### Brief
Beginning with the line that includes "[97,19,188,34] explainations: ->", return every remaining line of the material exactly as it reads, but not the pictures.

### Data supplied
###
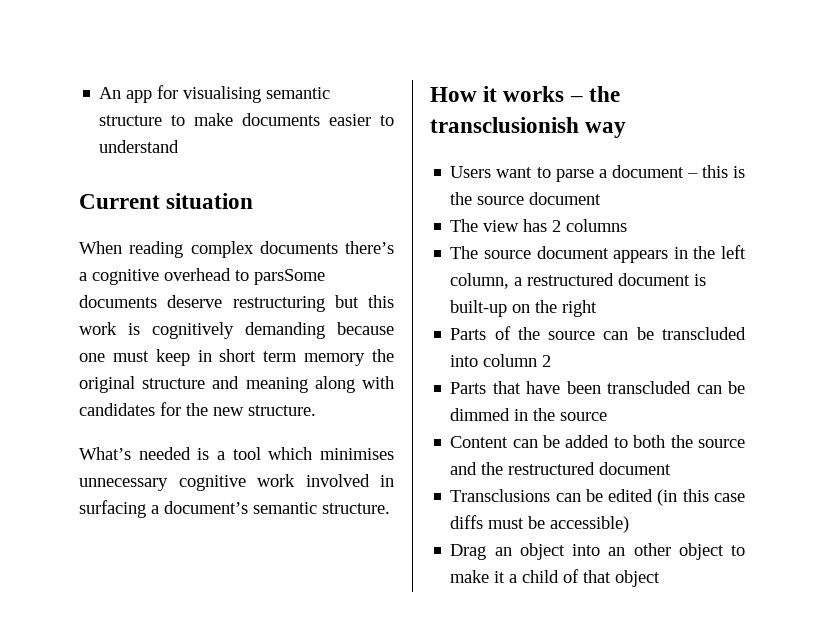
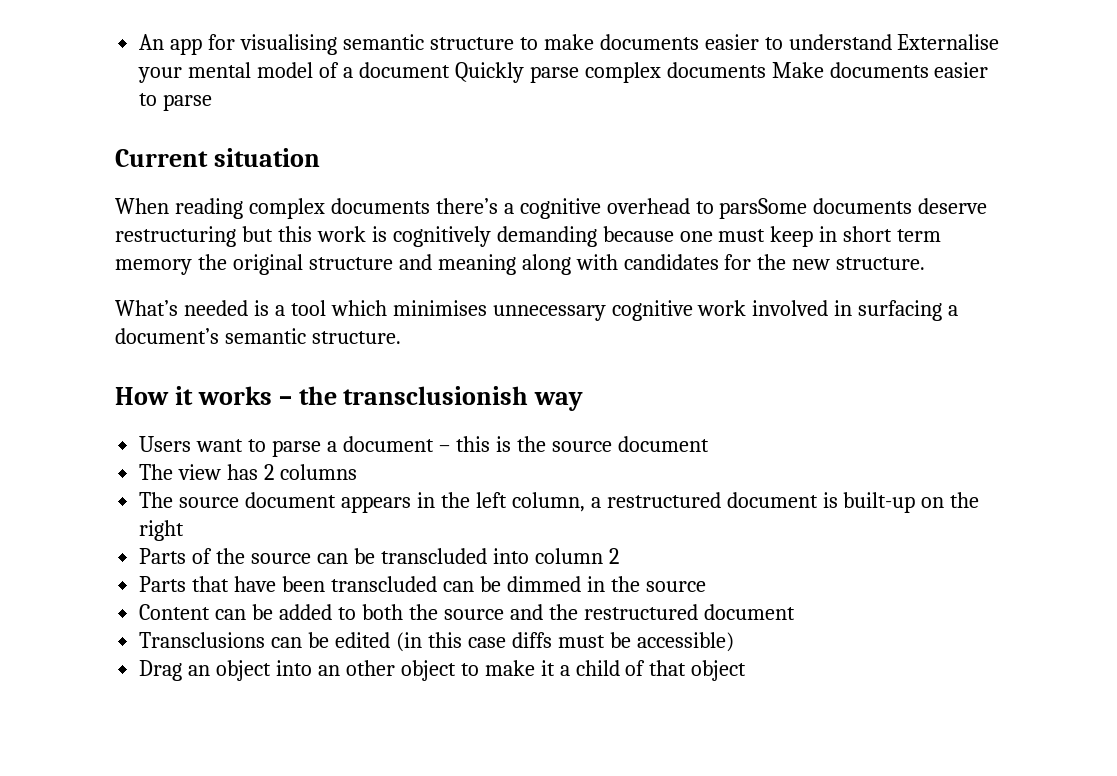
(180, 146) none -> [897,34,1000,50] [138,62,989,83] [139,93,213,111] Externalise your mental model of a document Quickly parse complex documents Make documents easier to parse

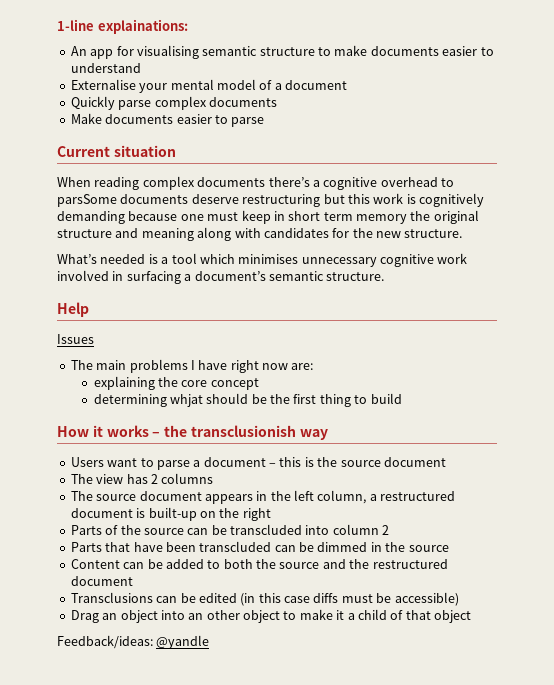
(139, 42) none -> [57,19,188,34] 1-line explainations: //
(892, 42) none -> (141, 68) //
(450, 70) none -> (347, 85) //
(766, 70) none -> (277, 102) //
(401, 337) none -> [57,302,89,317] [57,334,94,344] [70,359,314,373] [93,376,259,390] [93,393,402,407] // Help // Issues // The main problems I have right now are: // explaining the core concept // determining whjat should be the first thing to build
(747, 670) none -> [57,635,210,649] // Feedback/ideas: @yandle

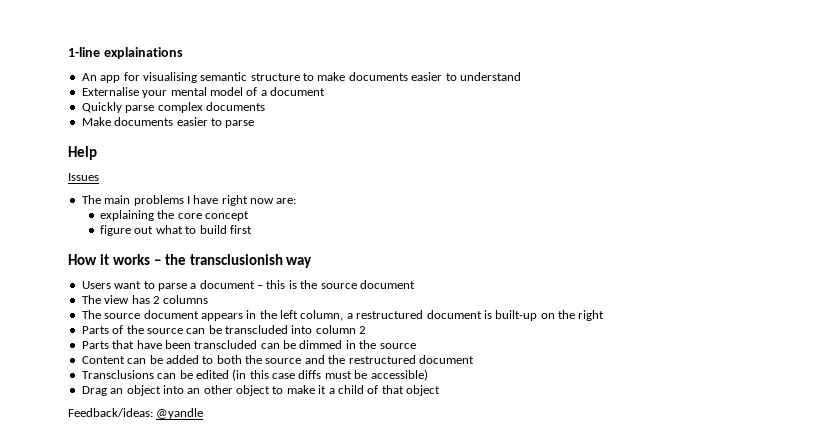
[97,19,188,34] explainations: -> [103,47,183,59] explainations
[57,145,176,157] [57,176,454,190] [57,193,484,207] [57,210,479,224] [57,227,463,241] [57,253,468,267] [57,270,385,284] // Current situation // When reading complex documents there’s a cognitive overhead to parsSome documents deserve restructuring but this work is cognitively demanding because one must keep in short term memory the original structure and meaning along with candidates for the new structure. // What’s needed is a tool which minimises unnecessary cognitive work involved in surfacing a document’s semantic structure. -> (255, 124) none
[93,393,351,407] determining whjat should be the first thing -> [100,225,183,236] figure out what
(402, 398) none -> [229,225,252,234] first

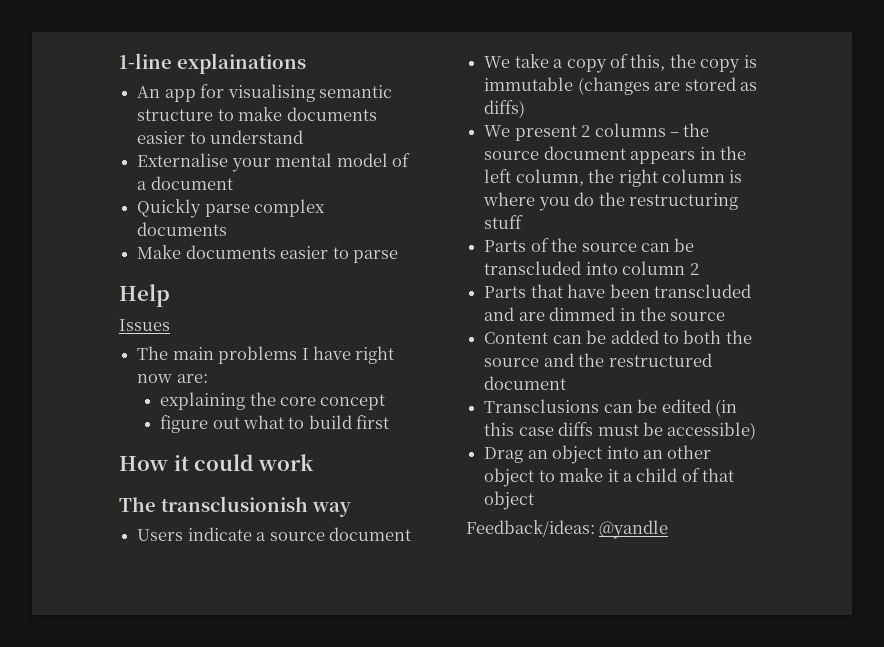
[112,254,186,265] works – the -> [194,454,314,471] [119,497,156,512] could work // The
[114,280,415,291] [81,295,150,304] want to parse a document – this is the source document // The view has -> [187,527,411,541] [484,54,757,73] [484,77,757,95] [484,100,526,118] [484,125,577,141] indicate a source document // We take a copy of this, the copy is immutable (changes are stored as diffs) // We present
[81,310,101,319] // The -> [669,123,710,137] – the
[346,310,605,321] a restructured document is built-up on the right -> [588,169,743,187] [483,192,738,211] [484,215,524,229] the right column is where you do the restructuring stuff
[260,340,296,349] can be -> [484,307,545,321] and are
###
### Exercise answer
[97,19,188,34] explainations: -> [103,47,183,59] explainations
[57,145,176,157] [57,176,454,190] [57,193,484,207] [57,210,479,224] [57,227,463,241] [57,253,468,267] [57,270,385,284] // Current situation // When reading complex documents there’s a cognitive overhead to parsSome documents deserve restructuring but this work is cognitively demanding because one must keep in short term memory the original structure and meaning along with candidates for the new structure. // What’s needed is a tool which minimises unnecessary cognitive work involved in surfacing a document’s semantic structure. -> (255, 124) none
[93,393,351,407] determining whjat should be the first thing -> [100,225,183,236] figure out what
(402, 398) none -> [229,225,252,234] first

[112,254,186,265] works – the -> [194,454,314,471] [119,497,156,512] could work // The
[114,280,415,291] [81,295,150,304] want to parse a document – this is the source document // The view has -> [187,527,411,541] [484,54,757,73] [484,77,757,95] [484,100,526,118] [484,125,577,141] indicate a source document // We take a copy of this, the copy is immutable (changes are stored as diffs) // We present
[81,310,101,319] // The -> [669,123,710,137] – the
[346,310,605,321] a restructured document is built-up on the right -> [588,169,743,187] [483,192,738,211] [484,215,524,229] the right column is where you do the restructuring stuff
[260,340,296,349] can be -> [484,307,545,321] and are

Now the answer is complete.